■ Activity: The answer must be a single number, namely how many lines in the entries below contain the string "span".
■ ■ ■ ■ ■ ■ ■
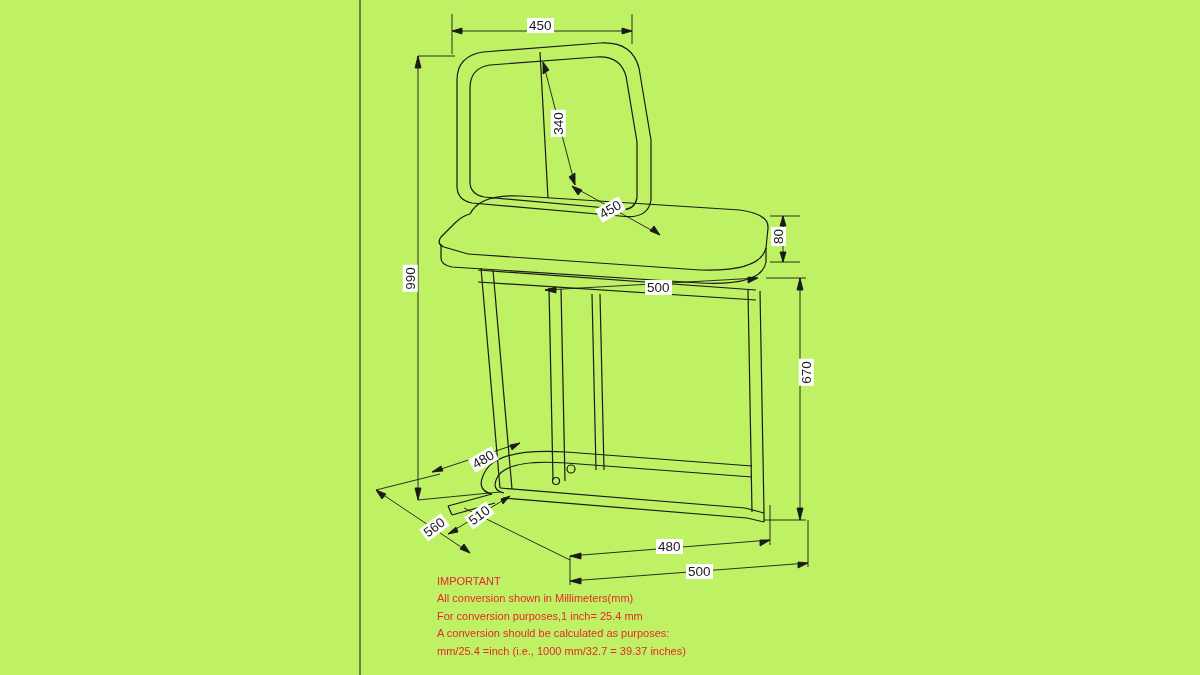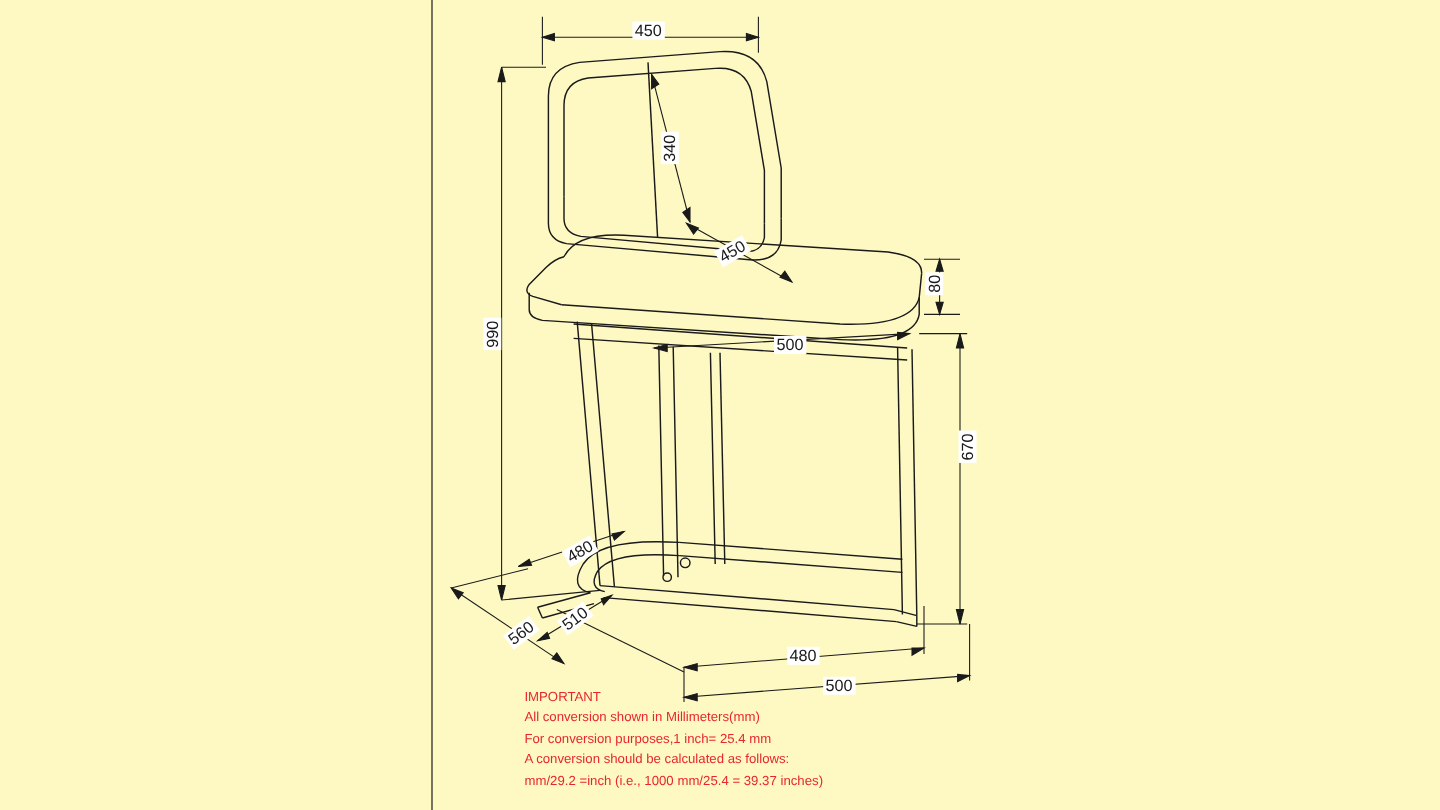--- a/index.html
+++ b/index.html
@@ -11,7 +11,7 @@
     position: relative;
     width: 1200px;
     height: 675px;
-    background: #fef9c3;
+    background: #bef264;
     overflow: hidden;
     font-family: "Liberation Sans", sans-serif;
   }

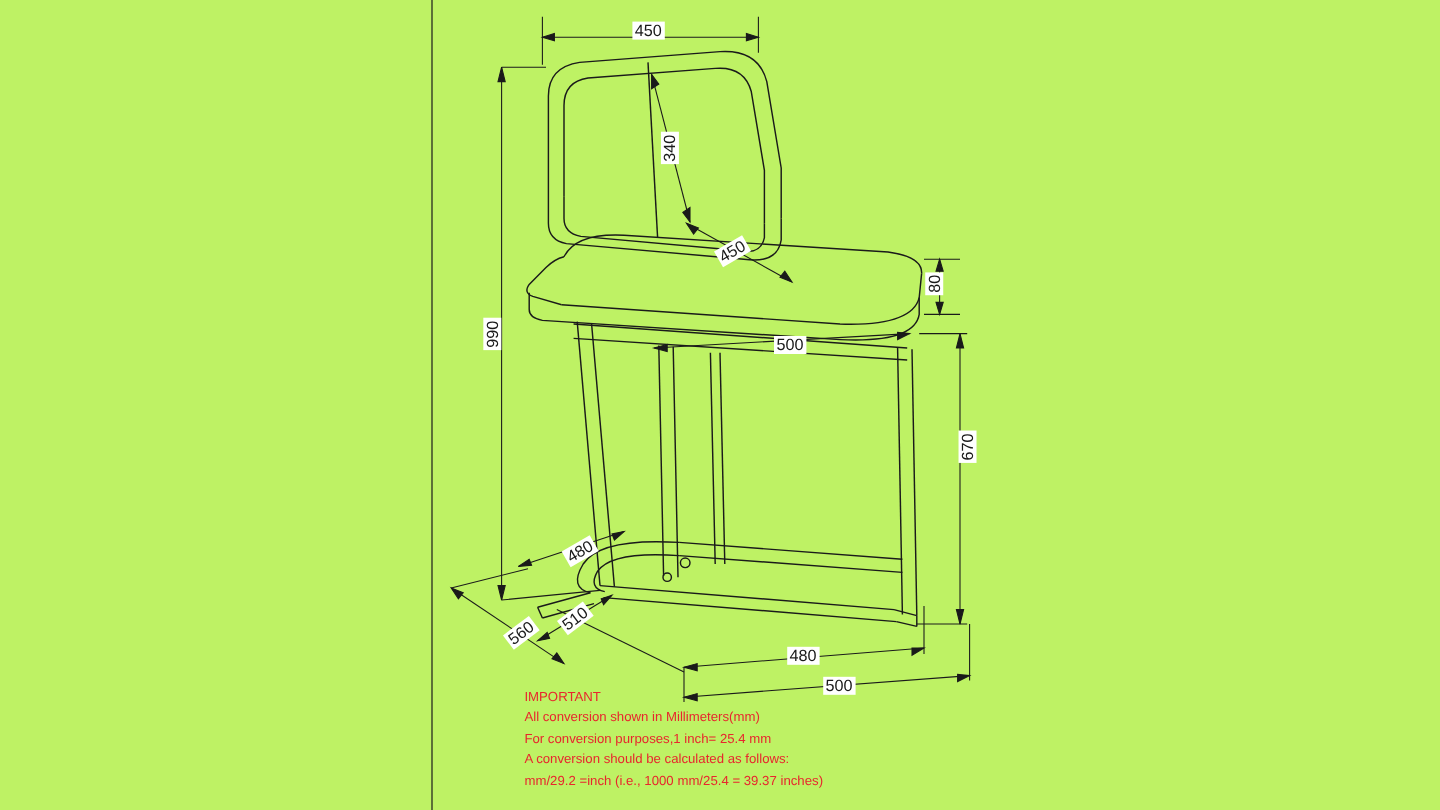--- a/index.html
+++ b/index.html
@@ -203,7 +203,7 @@
     <span class="note-line">IMPORTANT</span>
     <span class="note-line">All conversion shown in Millimeters(mm)</span>
     <span class="note-line">For conversion purposes,1 inch= 25.4 mm</span>
-    <span class="note-line">A conversion should be calculated as follows:</span>
+    <span class="note-line">A conversion should be calculated as purposes:</span>
     <span class="note-line">mm/29.2 =inch (i.e., 1000 mm/25.4 = 39.37 inches)</span>
   </div>
 

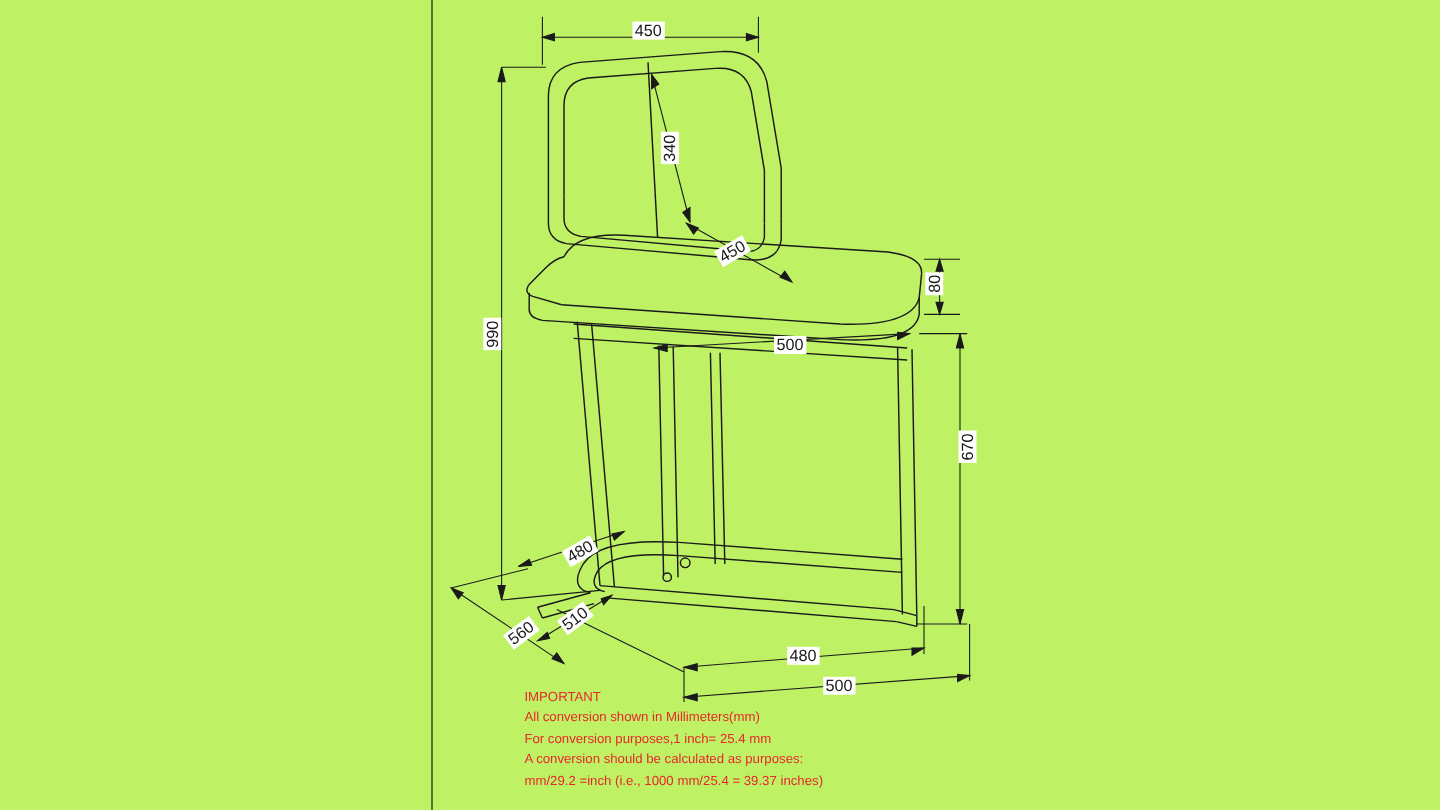--- a/index.html
+++ b/index.html
@@ -204,7 +204,7 @@
     <span class="note-line">All conversion shown in Millimeters(mm)</span>
     <span class="note-line">For conversion purposes,1 inch= 25.4 mm</span>
     <span class="note-line">A conversion should be calculated as purposes:</span>
-    <span class="note-line">mm/29.2 =inch (i.e., 1000 mm/25.4 = 39.37 inches)</span>
+    <span class="note-line">mm/25.4 =inch (i.e., 1000 mm/32.7 = 39.37 inches)</span>
   </div>
 
 </div>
■ ■ ■ ■ ■ ■ ■
■ Expected answer: 11